Web page edit records:
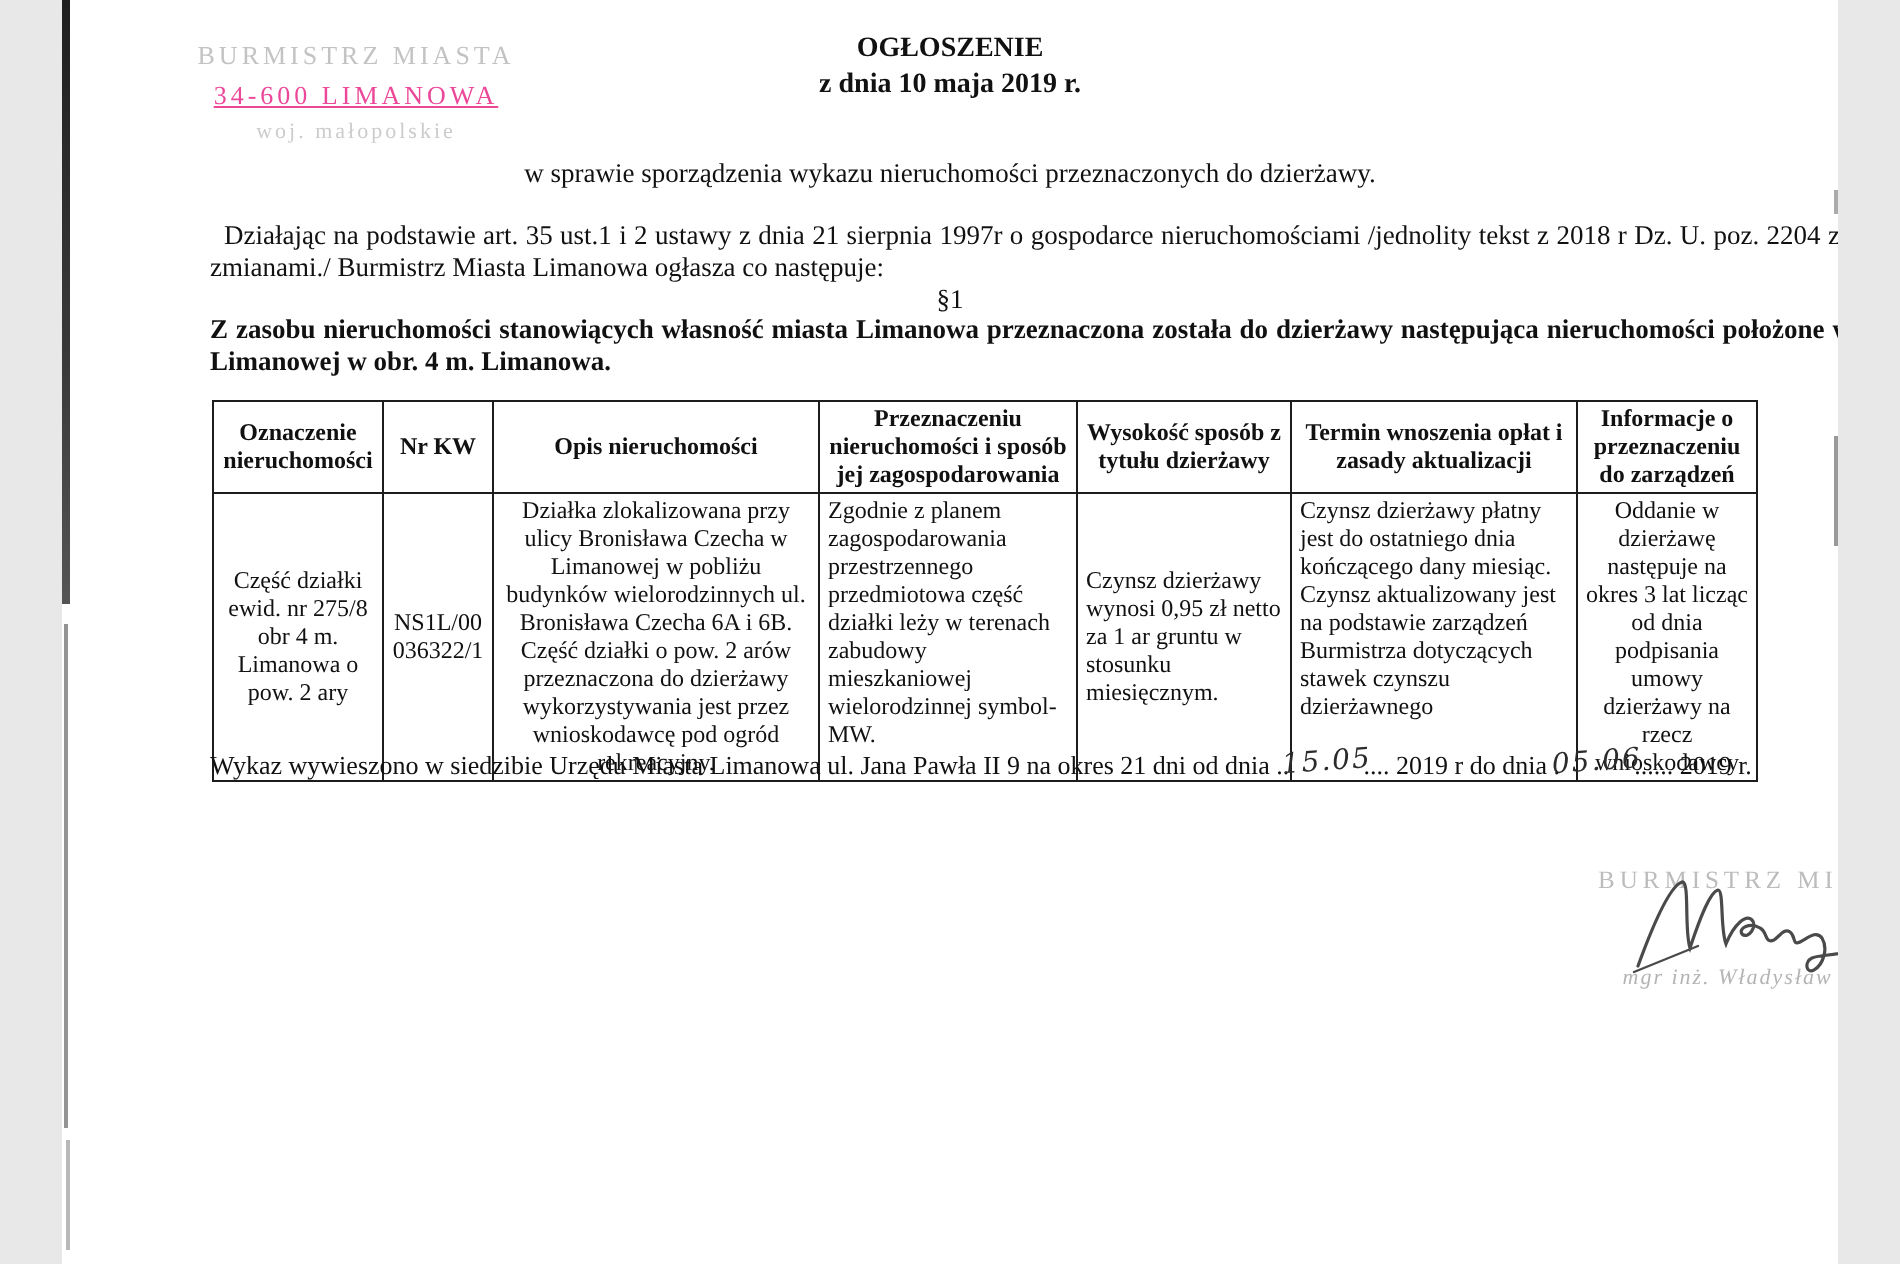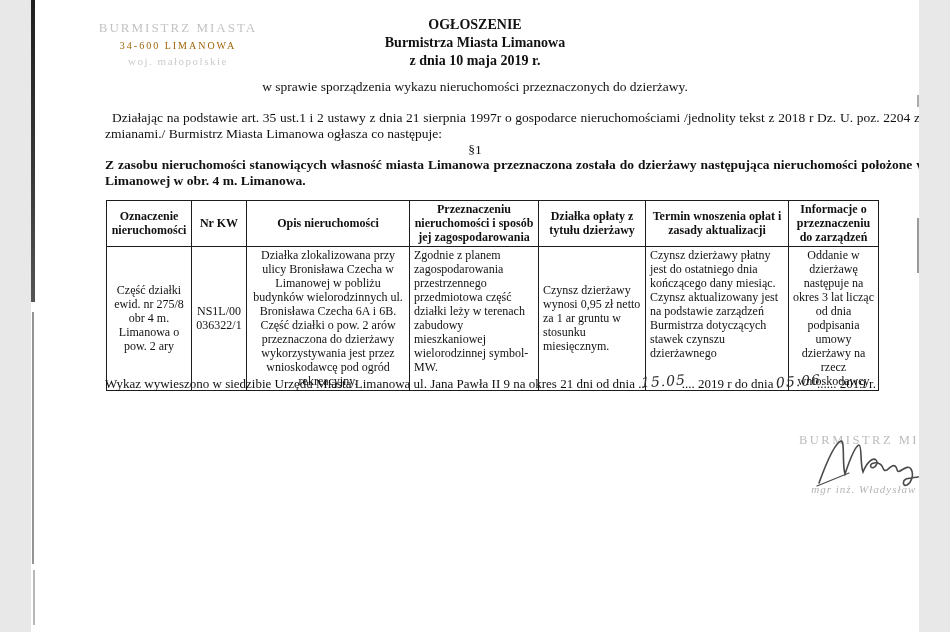--- a/index.html
+++ b/index.html
@@ -13,21 +13,21 @@
   .edge-seg { position:absolute; }
   .seg1 { left:0; top:0; width:4px; height:302px; background:linear-gradient(180deg,#1f1f1f,#3a3a3a 60%,#555); }
   .seg2 { left:1px; top:312px; width:2px; height:252px; background:#949494; }
   .seg3 { left:2px; top:570px; width:2px; height:55px; background:#b8b8b8; }
   .rseg1 { right:0; top:95px; width:2px; height:12px; background:#ababab; }
   .rseg2 { right:0; top:218px; width:2px; height:55px; background:#9a9a9a; }
 
   
   .stamp-top { position:absolute; left:52px; top:20px; width:190px; text-align:center; color:#c3c3c3; }
   .stamp-top .s1 { font-size:13px; letter-spacing:2px; }
-  .stamp-top .s2 { font-size:10px; letter-spacing:2px; margin-top:4px; color:#a16207; }
+  .stamp-top .s2 { font-size:13px; letter-spacing:2px; margin-top:4px; color:#ec4899;text-decoration:underline; }
   .stamp-top .s3 { font-size:11px; letter-spacing:1.5px; margin-top:4px; color:#cccccc; }
 
   
   .title-block { position:absolute; left:0; top:16px; width:100%; text-align:center; font-weight:bold; font-size:14px; line-height:1.3; }
   .subject { position:absolute; left:0; top:79px; width:100%; text-align:center; font-size:13.5px; }
 
   
   .para1 { position:absolute; left:74px; top:110px; width:821px; font-size:13.5px; line-height:1.16; text-align:justify; text-indent:7px; }
   .section-mark { position:absolute; left:0; top:142px; width:100%; text-align:center; font-size:13.5px; }
   .para2 { position:absolute; left:74px; top:157px; width:821px; font-size:13.5px; line-height:1.16; text-align:justify;font-weight:bold; }
@@ -66,21 +66,20 @@
   <div class="edge-seg rseg2"></div>
 
   <div class="stamp-top">
     <div class="s1">BURMISTRZ MIASTA</div>
     <div class="s2">34-600 LIMANOWA</div>
     <div class="s3">woj. małopolskie</div>
   </div>
 
   <div class="title-block">
     <div>OGŁOSZENIE</div>
-    <div>Burmistrza Miasta Limanowa</div>
     <div>z dnia 10 maja 2019 r.</div>
   </div>
 
   <div class="subject">w sprawie sporządzenia wykazu nieruchomości przeznaczonych do dzierżawy.</div>
 
   <div class="para1">Działając na podstawie art. 35 ust.1 i 2 ustawy z dnia 21 sierpnia 1997r o gospodarce nieruchomościami /jednolity tekst z 2018 r Dz. U. poz. 2204 ze zmianami./ Burmistrz Miasta Limanowa ogłasza co następuje:</div>
 
   <div class="section-mark">§1</div>
 
   <div class="para2">Z zasobu nieruchomości stanowiących własność miasta Limanowa przeznaczona została do dzierżawy następująca nieruchomości położone w Limanowej w obr. 4 m. Limanowa.</div>
@@ -94,21 +93,21 @@
       <col style="width:107px">
         <col style="width:143px">
         <col style="width:90px">
     </colgroup>
     <tbody>
         <tr>
       <th>Oznaczenie nieruchomości</th>
       <th>Nr KW</th>
       <th>Opis nieruchomości</th>
       <th>Przeznaczeniu nieruchomości i sposób jej zagospodarowania</th>
-      <th>Działka opłaty z tytułu dzierżawy</th>
+      <th>Wysokość sposób z tytułu dzierżawy</th>
       <th>Termin wnoszenia opłat i zasady aktualizacji</th>
       <th>Informacje o przeznaczeniu do zarządzeń</th>
     </tr>
     <tr class="body">
       <td class="c-center v-mid">Część działki ewid. nr 275/8 obr 4 m. Limanowa o pow. 2 ary</td>
       <td class="c-center v-mid">NS1L/00 036322/1</td>
       <td class="c-center v-top">Działka zlokalizowana przy ulicy Bronisława Czecha w Limanowej w pobliżu budynków wielorodzinnych ul. Bronisława Czecha 6A i 6B. Część działki o pow. 2 arów przeznaczona do dzierżawy wykorzystywania jest przez wnioskodawcę pod ogród rekreacyjny.</td>
       <td class="c-left v-top">Zgodnie z planem zagospodarowania przestrzennego przedmiotowa część działki leży w terenach zabudowy mieszkaniowej wielorodzinnej symbol- MW.</td>
       <td class="c-left v-mid">Czynsz dzierżawy wynosi 0,95 zł netto za 1 ar gruntu w stosunku miesięcznym.</td>
       <td class="c-left v-top">Czynsz dzierżawy płatny jest do ostatniego dnia kończącego dany miesiąc. Czynsz aktualizowany jest na podstawie zarządzeń Burmistrza dotyczących stawek czynszu dzierżawnego</td>

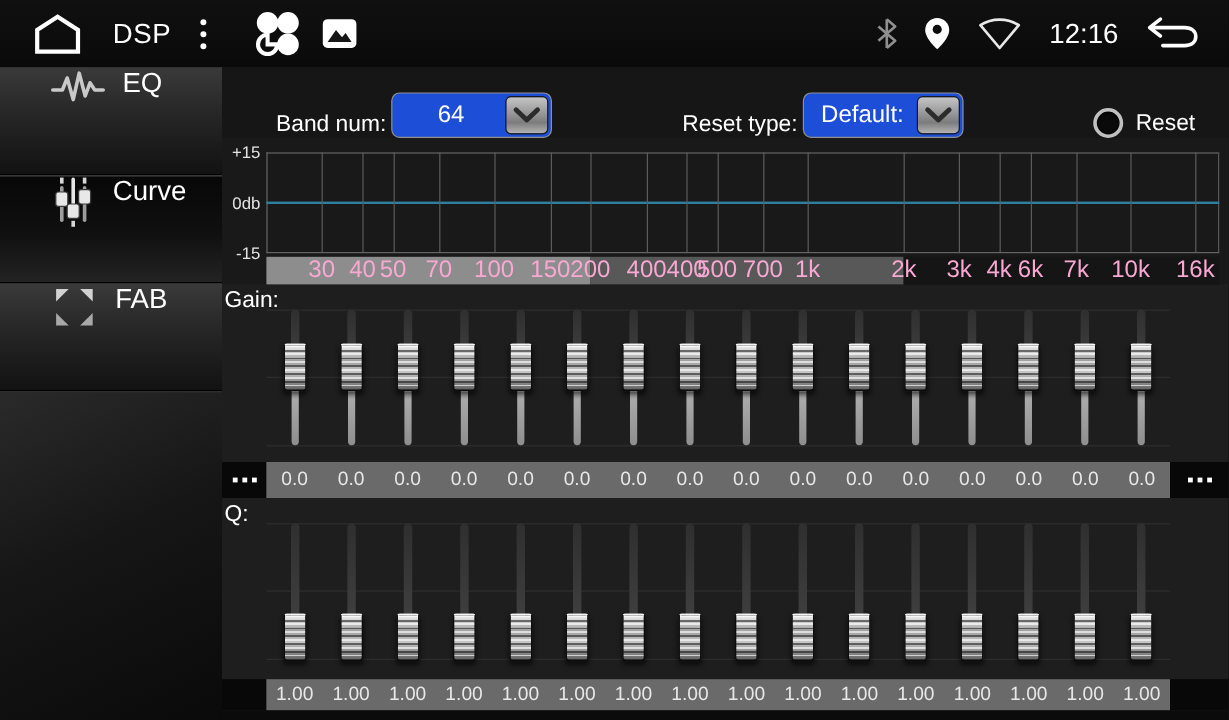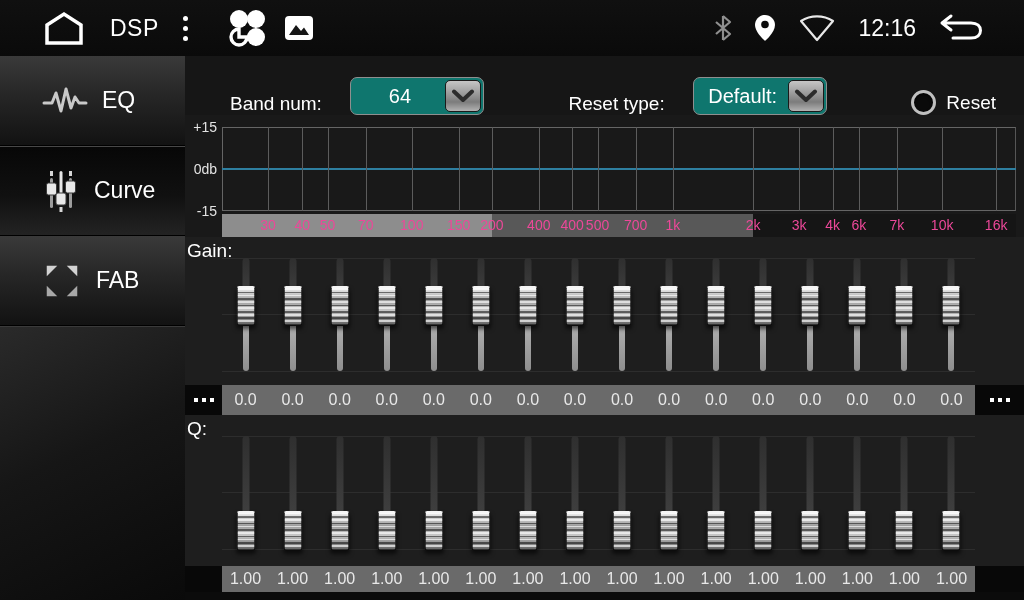--- a/index.html
+++ b/index.html
@@ -2,51 +2,51 @@
 <html><head>
 <meta charset="utf-8">
 <style>
   * { margin:0; padding:0; box-sizing:border-box; }
   html,body { width:1024px; height:600px; overflow:hidden; background:#000;
               font-family:"Liberation Sans", sans-serif; -webkit-font-smoothing:antialiased; }
   .screen { width:1024px; height:600px; display:flex; flex-direction:column; background:#0b0b0b; }
 
   
   .topbar { height:56px; background:linear-gradient(180deg,#101010,#0a0a0a);
-            display:flex; align-items:center; padding:0 40px; flex:0 0 auto; }
+            display:flex; align-items:center; padding:0 24px; flex:0 0 auto; }
   .tb-title { color:#fff; font-size:23px; margin-left:22px; letter-spacing:.5px; }
   .tb-menu { display:flex; flex-direction:column; gap:5px; margin-left:20px; padding:4px; }
   .tb-menu i { width:5px; height:5px; border-radius:50%; background:#fff; }
   .tb-ic { display:flex; align-items:center; justify-content:center; }
   .gap34 { margin-left:34px; } .gap16 { margin-left:16px; }
   .tb-right { margin-left:auto; display:flex; align-items:center; gap:22px; }
   .tb-time { color:#fff; font-size:23px; }
 
   
   .content { flex:1; display:flex; }
 
   
   .sidebar { width:185px; flex:0 0 auto; display:flex; flex-direction:column; background:#0d0d0d; }
-  .side-item { height:90px; display:flex; align-items:center; gap:14px; padding-left:42px;
+  .side-item { height:90px; display:flex; gap:14px; padding-left:42px;
                background:linear-gradient(180deg,#3a3a3a 0%,#262626 45%,#121212 100%);
                border-bottom:1px solid #000; cursor:pointer; }
   .side-item.selected { background:linear-gradient(180deg,#070707 0%,#101010 55%,#232323 100%);
                         box-shadow:inset 0 1px 0 #484848; }
   .side-label { color:#fff; font-size:23px; }
   .side-fill { flex:1; background:linear-gradient(155deg,#2a2a2a 0%,#161616 45%,#0a0a0a 100%);
                border-top:1px solid #3a3a3a; }
 
   
   .main { flex:1; display:flex; flex-direction:column; background:#1e1e1e; }
 
   
   .controls { height:59px; flex:0 0 auto; background:#161616; display:flex; align-items:flex-end; }
   .ctl-label { color:#fff; font-size:19px; }
   .lbl-band { margin-left:45px; }
-  .dropdown { position:relative; width:134px; height:38px; margin-left:28px; background:#0f766e;
+  .dropdown { position:relative; width:134px; height:38px; margin-left:4px; background:#1d4ed8;
               border:1px solid #8f8f8f; border-radius:7px; cursor:pointer; }
   .dd-value { position:absolute; left:6px; right:40px; top:0; bottom:0; line-height:36px;
               text-align:center; color:#fff; font-size:20px; }
   .dd-btn { position:absolute; right:2px; top:2px; width:36px; height:32px; border-radius:5px;
             background:linear-gradient(180deg,#c6c6c6 0%,#8d8d8d 55%,#7c7c7c 70%,#b2b2b2 100%);
             border:1px solid #1a1a1a; display:flex; align-items:center; justify-content:center; }
   .lbl-custom { margin-left:auto; }
   .reset-wrap { margin-left:auto; margin-right:28px; display:flex; align-items:center; gap:10px; cursor:pointer; }
   .radio { width:25px; height:25px; border-radius:50%; border:3px solid #c0c0c0; background:#0a0a0a;
            box-shadow:inset 0 2px 3px rgba(0,0,0,.7); }
@@ -59,21 +59,21 @@
   .plot { position:relative; width:794px; flex:0 0 auto; }
   .plot-grid { position:absolute; top:12px; left:0; width:100%; height:84px;
                border-top:1px solid #656565; border-bottom:1px solid #656565;
                border-left:1px solid #656565; border-right:1px solid #565656; }
   .vline { position:absolute; top:12px; height:84px; width:1px; background:#5c5c5c; }
   .zeroline { position:absolute; top:53px; left:0; width:100%; height:2px; }
   .freq-axis { position:absolute; top:99px; left:0; width:100%; height:23px; background:#141414; }
   .freq-sec { position:absolute; top:0; height:100%; }
   .freq-sec.light { background:#8d8d8d; } .freq-sec.mid { background:#585858; } .freq-sec.dark { background:#151515; }
   .freq-label { position:absolute; top:0; height:23px; line-height:23px; transform:translateX(-50%);
-                color:#ec4899; font-size:14px; }
+                color:#f9a8d4; font-size:20px; }
 
   
   .bank { position:relative; flex:0 0 auto; }
   .bank.gain { height:148px; }
   .bank.q    { height:151px; }
   .bank-label { position:absolute; left:2px; top:3px; color:#fff; font-size:19px; }
   .slider-row { position:absolute; left:37px; top:0; width:753px; height:100%; display:flex;
       background-image:linear-gradient(#2d2d2d,#2d2d2d),linear-gradient(#2d2d2d,#2d2d2d),linear-gradient(#2d2d2d,#2d2d2d);
       background-size:100% 1px,100% 1px,100% 1px; background-repeat:no-repeat;
       background-position:0 21px,0 77px,0 134px; }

» **AIM OF THE EXERCISE**
Filter the entries above down to the lines that hold the word "Limanowej", and copy those lines.

» **WRITTEN RESPONSE**
   <div class="para2">Z zasobu nieruchomości stanowiących własność miasta Limanowa przeznaczona została do dzierżawy następująca nieruchomości położone w Limanowej w obr. 4 m. Limanowa.</div>
       <td class="c-center v-top">Działka zlokalizowana przy ulicy Bronisława Czecha w Limanowej w pobliżu budynków wielorodzinnych ul. Bronisława Czecha 6A i 6B. Część działki o pow. 2 arów przeznaczona do dzierżawy wykorzystywania jest przez wnioskodawcę pod ogród rekreacyjny.</td>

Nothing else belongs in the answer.